Brasilândia recebe Feira Circuito Cultural com lançamento de projetos, mapeamento cultural e fortalecimento da economia solidária
No último final de semana, dia 20 de junho, a Fábrica de Cultura da Brasilândia recebeu um importante encontro de articulação, cultura, economia solidária e desenvolvimento territorial. O espaço foi palco do lançamento do Mapeamento dos Trabalhadores e Trabalhadoras da Cultura, realizado no âmbito do projeto Base de Apoio Solidário – Trampo & Cultura, uma iniciativa vinculada ao Ministério da Cultura – MinC.
Na mesma ocasião, também aconteceu o lançamento do projeto SP Solidária, da Secretaria da Cultura, Economia e Indústria Criativas do Estado de São Paulo, fortalecendo ainda mais o compromisso com a valorização dos territórios, dos coletivos culturais, dos trabalhadores e trabalhadoras da cultura e das iniciativas de economia popular e solidária.
Aproveitando esse momento especial, o Instituto Redes para o Desenvolvimento realizou a Feira Circuito Cultural – Edição Noroeste, reunindo coletivos, grupos produtivos e iniciativas apoiadas pelos projetos desenvolvidos pelo Instituto. A feira foi um espaço de exposição, comercialização, diálogo e troca de experiências, reafirmando a importância de fortalecer redes locais, gerar oportunidades e dar visibilidade às potências culturais e econômicas das periferias.
Um dos destaques da atividade foi a presença significativa dos indígenas da Aldeia Tekoá Pyau, que trouxeram sua força, identidade, memória e contribuição para a construção coletiva do encontro. Sua participação reforçou a importância do respeito à diversidade cultural, aos saberes tradicionais e à presença dos povos originários nos espaços de articulação comunitária.
A programação contou ainda com uma apresentação cultural do Slam com X do ABC, com a presença de Ro Marks, trazendo poesia, expressão periférica e arte como ferramentas de reflexão e transformação social. A atividade reafirmou o papel da cultura como linguagem viva dos territórios e como instrumento de denúncia, resistência, pertencimento e esperança.
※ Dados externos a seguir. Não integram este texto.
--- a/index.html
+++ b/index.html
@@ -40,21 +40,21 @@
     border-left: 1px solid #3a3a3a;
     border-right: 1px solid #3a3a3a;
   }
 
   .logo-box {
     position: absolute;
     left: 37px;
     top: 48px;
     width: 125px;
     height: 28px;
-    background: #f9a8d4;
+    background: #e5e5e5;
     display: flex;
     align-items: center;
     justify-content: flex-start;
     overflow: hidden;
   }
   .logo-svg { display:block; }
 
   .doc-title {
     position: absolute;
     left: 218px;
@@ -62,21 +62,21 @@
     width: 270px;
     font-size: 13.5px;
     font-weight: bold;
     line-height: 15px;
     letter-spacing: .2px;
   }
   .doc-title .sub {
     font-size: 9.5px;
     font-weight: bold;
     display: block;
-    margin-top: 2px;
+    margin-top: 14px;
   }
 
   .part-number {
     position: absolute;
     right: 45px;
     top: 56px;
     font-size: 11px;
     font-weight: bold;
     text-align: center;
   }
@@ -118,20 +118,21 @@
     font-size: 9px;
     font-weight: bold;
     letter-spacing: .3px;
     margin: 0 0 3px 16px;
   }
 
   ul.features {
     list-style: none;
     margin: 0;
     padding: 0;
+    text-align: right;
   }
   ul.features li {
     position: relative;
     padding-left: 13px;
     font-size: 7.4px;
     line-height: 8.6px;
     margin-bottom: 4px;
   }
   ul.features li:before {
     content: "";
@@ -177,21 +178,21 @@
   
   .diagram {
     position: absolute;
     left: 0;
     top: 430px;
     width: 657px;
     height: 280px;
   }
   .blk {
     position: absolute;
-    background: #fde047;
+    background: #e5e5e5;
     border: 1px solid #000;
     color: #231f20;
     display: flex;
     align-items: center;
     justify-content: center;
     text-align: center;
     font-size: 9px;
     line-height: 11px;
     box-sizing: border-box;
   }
Outro momento importante foi a roda de conversa com a professora Ana Rita, do Senac SP, que contribuiu com reflexões sobre cultura, trabalho, formação e possibilidades de fortalecimento dos empreendimentos, coletivos e trabalhadores da economia criativa e solidária.
A Feira Circuito Cultural – Edição Noroeste foi marcada por encontros, partilhas e construção coletiva. Mais do que uma feira, foi um espaço de reconhecimento das iniciativas que nascem e resistem nos territórios, mostrando que a cultura, a solidariedade e a organização comunitária são caminhos fundamentais para promover desenvolvimento, cidadania e transformação social.
O Instituto Redes agradece a todos os coletivos, parceiros, participantes, trabalhadores da cultura, empreendedores solidários, artistas, lideranças comunitárias e instituições que contribuíram para a realização deste momento potente na Brasilândia.